Non-dilated left ventricular cardiomyopathy (NDLVC) is the presence of non-ischemic scar or fatty replacement in the left ventricle without left ventricular dilation, with or without global or regional wall motion abnormalities. These myocardial abnormalities cannot be explained solely by abnormal loading conditions or myocardial ischemia.
Pathogenesis
The primary pathogenesis involves genetic predisposition and gene mutations, with significant overlap with arrhythmogenic right ventricular cardiomyopathy (ARVC) and dilated cardiomyopathy (DCM).
Clinical Manifestations
Most patients with NDLVC are asymptomatic, but some may develop symptoms related to arrhythmias or heart failure. A small number of patients may initially present with severe arrhythmias, such as supraventricular tachycardia (SVT), ventricular fibrillation (VF), and even sudden cardiac death.
Diagnostic Workup
Electrocardiogram (ECG)
Certain ECG features may indicate an underlying genetic cause. For example, conduction abnormalities are commonly seen in NDLVC associated with neuromuscular diseases or sarcoidosis, and low QRS voltage is often observed in NDLVC related to DSP and PLN mutations.
Echocardiography
Echocardiographic findings include reduced global or regional left ventricular systolic function without significant chamber dilation.

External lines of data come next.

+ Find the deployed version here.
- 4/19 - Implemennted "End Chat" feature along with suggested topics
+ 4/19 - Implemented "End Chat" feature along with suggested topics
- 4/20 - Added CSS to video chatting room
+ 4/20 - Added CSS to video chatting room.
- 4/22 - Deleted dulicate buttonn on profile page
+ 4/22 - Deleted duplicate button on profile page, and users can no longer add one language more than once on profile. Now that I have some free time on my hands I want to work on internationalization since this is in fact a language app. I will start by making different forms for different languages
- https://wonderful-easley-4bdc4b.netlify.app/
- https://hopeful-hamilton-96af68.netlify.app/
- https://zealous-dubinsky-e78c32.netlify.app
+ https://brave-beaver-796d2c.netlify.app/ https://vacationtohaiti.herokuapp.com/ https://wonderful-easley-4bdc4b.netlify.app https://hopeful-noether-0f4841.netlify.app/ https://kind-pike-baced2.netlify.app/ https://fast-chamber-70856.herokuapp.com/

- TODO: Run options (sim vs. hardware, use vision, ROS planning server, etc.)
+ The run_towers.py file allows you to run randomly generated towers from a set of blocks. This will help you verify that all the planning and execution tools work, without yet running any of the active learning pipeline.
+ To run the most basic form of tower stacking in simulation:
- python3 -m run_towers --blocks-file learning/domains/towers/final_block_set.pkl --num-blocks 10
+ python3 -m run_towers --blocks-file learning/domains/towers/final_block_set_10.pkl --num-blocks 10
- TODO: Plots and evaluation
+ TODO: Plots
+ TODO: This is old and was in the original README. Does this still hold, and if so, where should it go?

Cardiac Magnetic Resonance (CMR)
Non-ischemic myocardial fibrosis and/or fatty replacement detected by CMR with late gadolinium enhancement (LGE) is a key diagnostic criterion. The pattern of fibrosis distribution provides critical clues for identifying the underlying etiology, and the extent of fibrosis has prognostic value.
Endomyocardial Biopsy
The detection of myocardial fibrosis and fatty replacement in biopsy samples is the gold standard for diagnosis.
Genetic Testing
NDLVC is primarily associated with mutations in genes such as DSP, FLNC (truncating variants), DES, LMNA, and PLN, many of which overlap with the genetic basis of DCM and ARVC. Among these, DSP mutations are most strongly associated with NDLVC.
Diagnosis
Diagnostic criteria include:
- Absence of significant left ventricular dilation but the presence of non-ischemic left ventricular scar or fatty replacement, with or without global or regional wall motion abnormalities; alternatively, isolated global left ventricular systolic dysfunction without myocardial scar or fatty replacement
- Exclusion of secondary, primary, and ischemic cardiomyopathies
Differential Diagnosis
NDLVC should be distinguished from other primary and secondary cardiomyopathies associated with reduced systolic function.
Clinical Management
Pharmacological Therapy
Similar to the treatment of DCM, the mainstay of therapy includes beta-blockers, ACE inhibitors (ACEIs), and angiotensin receptor blockers (ARBs).
Sudden Death Prevention
Similar to DCM, the implantation of an implantable cardioverter-defibrillator (ICD) is a key treatment for this phenotype. For primary prevention, ICD implantation should consider both phenotype- and genotype-related sudden death risks. The implantation threshold can be lowered for patients carrying high-risk pathogenic mutations. For example, even if LVEF > 35%, ICD implantation should be considered, especially in the presence of additional risk factors such as ventricular tachycardia and significant LGE on CMR.